The problem with this is the chicken-and-egg dynamic that underlies assessment of a manager. Winning tends to lead to praise about a manager's leadership without much thought as to whether the team won in spite of or because of his leadership. Applied to Matheny: St. Louis hired him because of his people skills; the players like him; the Cardinals have made it to the NLCS three years in a row; so Matheny is a skilled leader. The team's success is because of the manager not in spite of him. Never mind that Matheny's managerial career was born on third base—taking over a reigning World Series champion with a healthy payroll and one of the top farm systems in baseball—and he's getting credit for having hit a triple.

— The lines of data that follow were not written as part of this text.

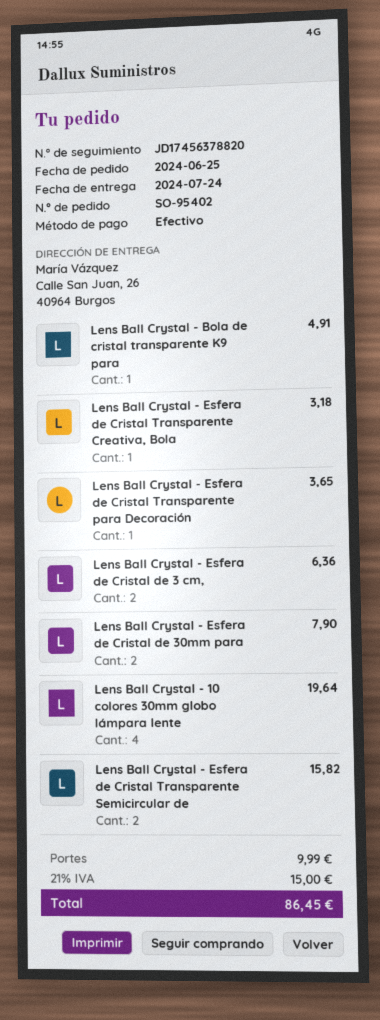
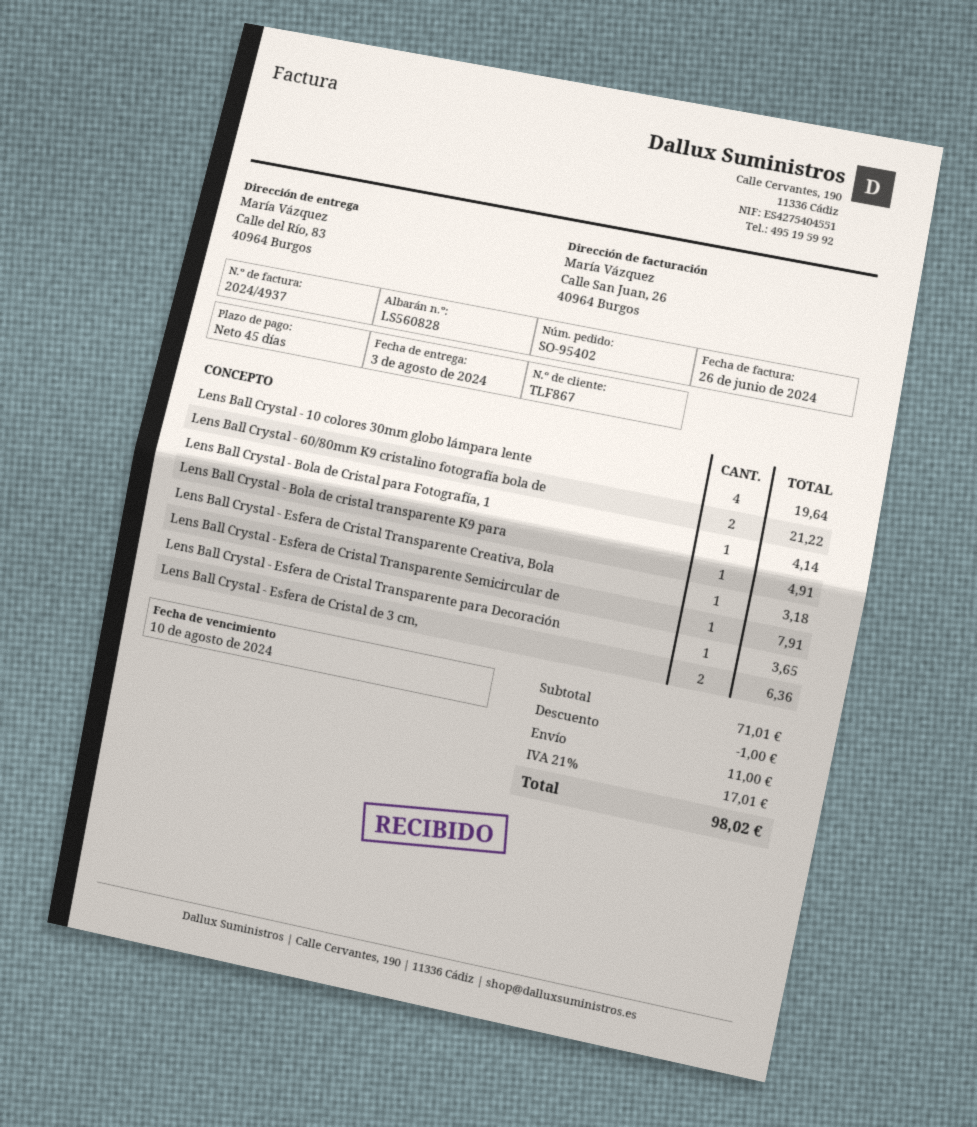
delivery date: 2024-07-24 -> 2024-08-03
ship to: Calle San Juan, 26, 40964 Burgos -> Calle del Río, 83, 40964 Burgos
Lens Ball Crystal - Esfera de Cristal de 30mm para: 2 for 7.90 -> none
Lens Ball Crystal - Esfera de Cristal Transparente Semicircular de: 2 for 15.82 -> 1 for 7.91
Lens Ball Crystal - 60/80mm K9 cristalino fotografía bola de: none -> 2 for 21.22
Lens Ball Crystal - Bola de Cristal para Fotografía, 1: none -> 1 for 4.14
discount: none -> 1.00
shipping: 9.99 -> 11.00
tax: 21% = 15.00 -> 21% = 17.01
total: 86.45 -> 98.02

Such thinking appears off, though the inclination not to rock a boat that has been successful is understandable. For the Cardinals to replace Matheny at this juncture would be for ownership and management to say, "We expect to do better than we've done under Matheny's tenure." Such a statement is absurd in regards to the gauntlet of randomness that is the MLB postseason. There's no assurance of doing better than making the NLCS. In fact, there's no reason to believe that the Cardinals' NLDS tyranny will continue—I'd be surprised if St. Louis is in the NLCS next year regardless of who the club's manager is. Making the NLCS is incredibly difficult; winning the pennant is harder still; accomplishing a World Series title has the longest odds of them all. Firing Matheny would improve the chances of such accomplishments only minutely if at all.
Enter Joe Maddon.
On Friday, Maddon exercised the opt-out clause in his contract with the Tampa Bay Rays to become a managerial free agent. Unlike Matheny, Maddon has years upon years of managerial and coaching experience. He managed for six years in the minors before becoming a big-league coach with the Angels for nearly two decades (twice serving as interim manager). It wasn't until 2006 that Maddon was hired as a big-league manager. His managerial career didn't start out in an ideal situation; it began in Tampa. The Devil Rays (as they were known at the time) were eight years old when the franchise hired Maddon and had never had a winning season, though the farm system was well-stocked thanks to nearly a decade of losing. After two years under Maddon's leadership, the Rays still hadn't posted a winning season. But in 2008, they won 97 games, the American League East, and the pennant. It was the first of six consecutive winning seasons, in five of which the club won 90+ games. What's more, Maddon is a media darling, the quirky type of leader that movies are made about even if Crown USA apparently won't pay him to write a book with a "Manifesto" in the title. Furthermore, his decision-making gets high marks. Oh, and per the New York Times he's been a Cardinals fan (baseball and football) since he was a kid:
"I’ve been a huge Cardinals fan since 1963," Maddon said proudly in a telephone interview from his home in California. Maddon and his father, Joe, had made the pilgrimage from Hazleton, Pa., to Yankee Stadium for a Yankees-White Sox game, and at a souvenir stand outside the center-field bleachers, Big Joe asked 8-year-old Joe if he wanted a hat. The blue cap with the red "StL" beckoned him.
"From then on it was the St. Louis Cardinals in baseball and the St. Louis Cardinals in football – I was hooked," Maddon said.
Maddon has cachet of the professional and narrative type. He's a bona fide Leader of Men who is pretty smart when it comes to in-game decision-making. If the Cardinals are going to replace Matheny at manager, Maddon is one of the few men that they could hire and win the battle of perception over such a move.
Will the Cardinals do it? Almost certainly not. And so the Cubs will probably hire Maddon and we'll be forced to wonder what might have been for at least the next five years as the bespectacled Leader of Men manages a franchise that is positioned similarly to the 2006 Rays in terms of young talent but also has oodles of cash to spend on retaining their homegrown players as well as free agents.